Every line below that mentions the word "subtotal" should be copied out.

********

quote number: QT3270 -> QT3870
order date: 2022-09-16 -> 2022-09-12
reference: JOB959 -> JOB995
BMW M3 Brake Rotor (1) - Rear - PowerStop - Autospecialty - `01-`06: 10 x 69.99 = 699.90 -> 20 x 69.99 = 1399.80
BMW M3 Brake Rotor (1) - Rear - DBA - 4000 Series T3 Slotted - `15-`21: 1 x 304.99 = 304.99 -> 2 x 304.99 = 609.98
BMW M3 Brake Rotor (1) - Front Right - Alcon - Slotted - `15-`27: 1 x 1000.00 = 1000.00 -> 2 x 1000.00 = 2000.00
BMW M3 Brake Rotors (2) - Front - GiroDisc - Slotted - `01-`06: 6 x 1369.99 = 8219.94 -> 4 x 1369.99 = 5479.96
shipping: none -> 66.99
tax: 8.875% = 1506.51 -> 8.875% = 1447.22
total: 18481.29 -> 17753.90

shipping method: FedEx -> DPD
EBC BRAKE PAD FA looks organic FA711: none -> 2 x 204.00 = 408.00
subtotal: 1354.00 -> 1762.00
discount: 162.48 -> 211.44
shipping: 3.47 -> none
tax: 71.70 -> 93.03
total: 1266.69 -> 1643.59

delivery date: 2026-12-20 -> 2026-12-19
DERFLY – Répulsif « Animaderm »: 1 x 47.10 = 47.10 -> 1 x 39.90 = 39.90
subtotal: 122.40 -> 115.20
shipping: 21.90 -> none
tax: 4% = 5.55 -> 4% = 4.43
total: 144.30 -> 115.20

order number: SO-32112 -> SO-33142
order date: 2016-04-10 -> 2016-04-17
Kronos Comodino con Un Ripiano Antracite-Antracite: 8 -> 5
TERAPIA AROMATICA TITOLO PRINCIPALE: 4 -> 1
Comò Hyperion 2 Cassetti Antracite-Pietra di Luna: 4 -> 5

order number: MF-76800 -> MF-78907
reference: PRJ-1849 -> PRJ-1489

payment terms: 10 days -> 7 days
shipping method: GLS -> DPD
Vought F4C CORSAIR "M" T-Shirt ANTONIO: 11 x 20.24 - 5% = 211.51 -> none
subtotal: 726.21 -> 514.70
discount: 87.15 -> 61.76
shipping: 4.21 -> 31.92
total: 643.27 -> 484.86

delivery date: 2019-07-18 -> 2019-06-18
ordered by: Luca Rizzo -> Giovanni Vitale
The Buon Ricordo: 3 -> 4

********

PROBLEM SOLUTION
subtotal: 1354.00 -> 1762.00
subtotal: 122.40 -> 115.20
subtotal: 726.21 -> 514.70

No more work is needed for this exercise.